SAMPL7 log P challenge molecules and curation of the training datasets

The SAMPL7 target molecules were synthesized by the Ballatore group at the UC San Diego university and their log P values were measured experimentally [63]. This collection includes 22 small drug-like molecules whose 2D structures in their neutral state are shown in Figure 1. These molecules all consist of only five atomic elements of (C, N, O, S, and H) and all have a sulfonyl moiety. The molecular weights vary from 227.285 to 365.476.

Fig. 1

The SAMPL7 log P challenge molecules. The SAMPL7 target molecules are shown in their 2D structures in their neutral microstate (micro000). The 2D structures are generated and drawn from SMILES by RDkit [64].

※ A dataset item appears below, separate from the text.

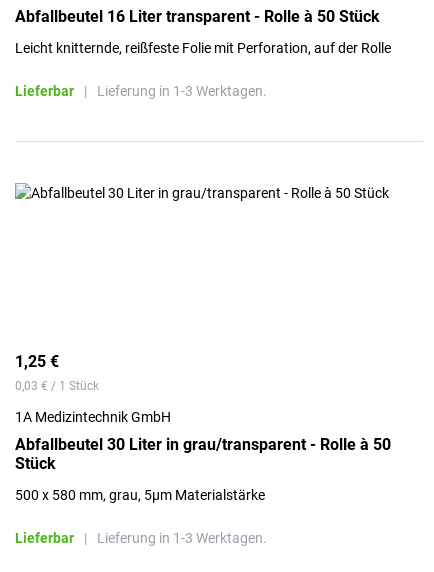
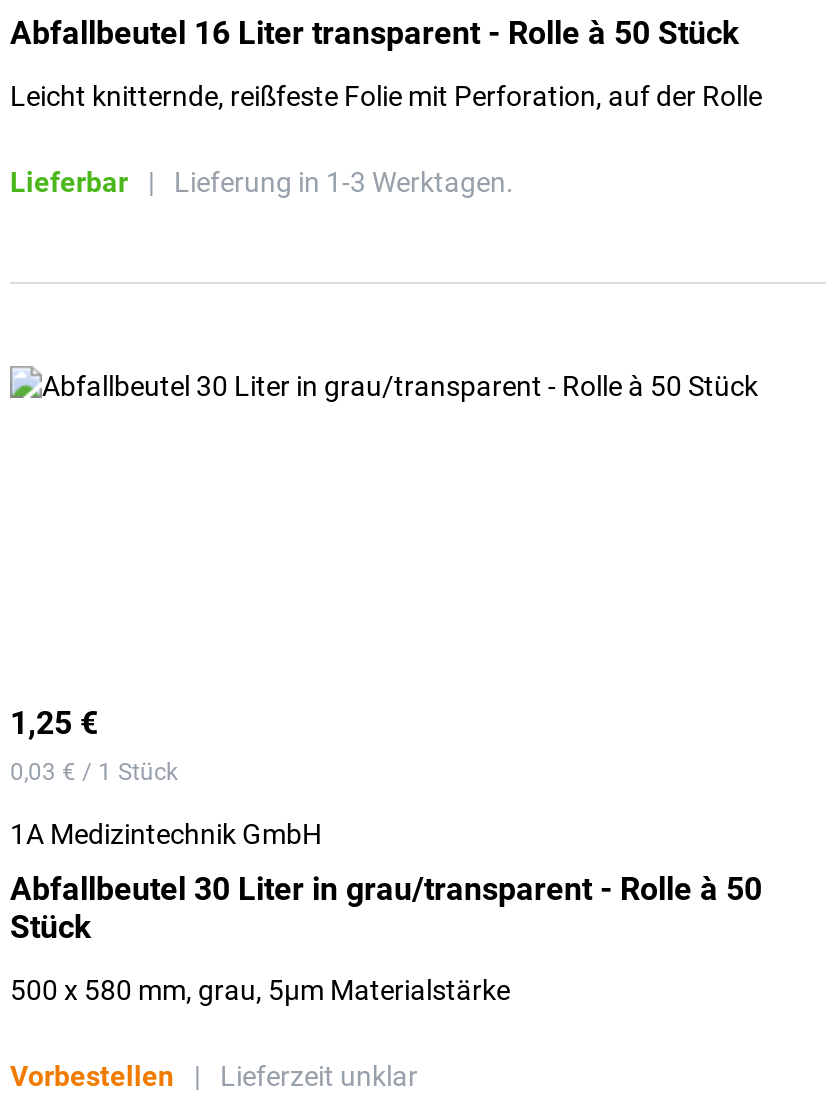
[15,530,74,546] Lieferbar -> [10,1060,174,1092] Vorbestellen
[97,530,267,546] Lieferung in 1-3 Werktagen. -> [220,1060,418,1092] Lieferzeit unklar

For the SAMPL7 challenge, we first built a master training dataset by combining the log P datasets in Table 1. The physical properties database (PHYSPROP) [65] was built by the Syracuse Research Corporation (SRC) and contains the log P values of over 41, 000 diverse chemical compounds. Here, we used the public version of PHYSPROP. The Huuskonen dataset [14] has 1, 844 unique molecules, combining 326 molecules from its initial version [66] with 1, 663 molecules from the Klopman dataset [67]. The 1, 844 molecules in the Huuskonen dataset have been organized into a training set with 1, 496 compounds and a test set with 348 compounds. Here we use molecules from the Huuskonen training set. The TopP-S dataset consists of 8, 199 chemical compounds, initially compiled by Hansch et al. [68] and then compiled by Cheng et al. [8] to include only molecules with reliable experimental log P values. The OpenChem dataset was curated from the PHYSPROP drug database [23] and contains of 14, 176 molecules. The Logpt_all_data_training, ALOGPS_3_01, and Logpt_challenge_training are public log P training sets which can be downloaded from https://ochem.eu. The RDkit program [64] is employed to create canonical SMILES for molecules in these 7 datasets. After removing duplicate molecules, 44, 595 molecules remained in the dataset. As the generation of CGenFF atomic attributes failed for some molecules, we ended up with 41, 409 molecules in our dataset, which we refer to as the “master dataset.”

Table 1

log P datasets used for training.

Test set name	Number of molecules
PHYSPROP [65]	41039
Huuskonen training set [14, 66]	1496
TopP-S [14]	8199
OpenChem [23]	14176
ALOGPS_3_01	17436
Logpt_all_data_training	233
Logpt_challenge_training	187

The master dataset itself serves as “DB1”, which is used to train a GSG model to generate a set of predictions for the SAMPL7 molecules. The presence of only five atomic elements C, N, O, S, and H in the SAMPL7 target molecules motivated us to make a subset of the master dataset where each compound has only has these atomic elements, which we call “DB2”. Molecules that either had another element not listed above or did not have the full set of elements were not selected. The DB2 dataset has 3, 482 molecules. Also, the existence of a specific structure - a sulfonyl moiety - in all of the SAMPL7 target molecules inspired us to generate the third dataset by filtering the master training set and keeping only those with sulfonyl moiety. The “HasSubstructMatch” function of RDKit was used to check if a molecule has this moiety. The obtained training dataset is referred to as “DB3” and has 2, 379 molecules. The fourth training set was obtained by filtering the master dataset and keeping only those with both a sulfonyl moiety and the following elements (C, N, O, S, and H). This training set has 1, 482 molecules, and we refer to it as “DB4”. These four datasets DB1, DB2, DB3, and DB4, are used to train four ClassicalGSG models and generate four sets of predictions for the SAMPL7 target molecules. Further, to assess the performance of the open-source force field tools we use a group of external test sets including FDA [8], Star [17], NonStar[17] and Huuskonen [14, 66] and SAMPL6 molecules set [26] (see Table 2 in Refs [24]). To quantify our uncertainty, we chose molecules from these test sets that are similar to the set of SAMPL7 molecules. More specifically, these test sets are filtered to include molecules with a sulfonyl moiety and to include each of the elements (C, N, O, S, and H). Molecules that contained other elements were excluded. The selected 44 molecules are filtered further by keeping molecules which their molecular weight is in the range of SAMPL7 molecules weights. The resulting test set has 36 molecules and referred to as S7_TEST.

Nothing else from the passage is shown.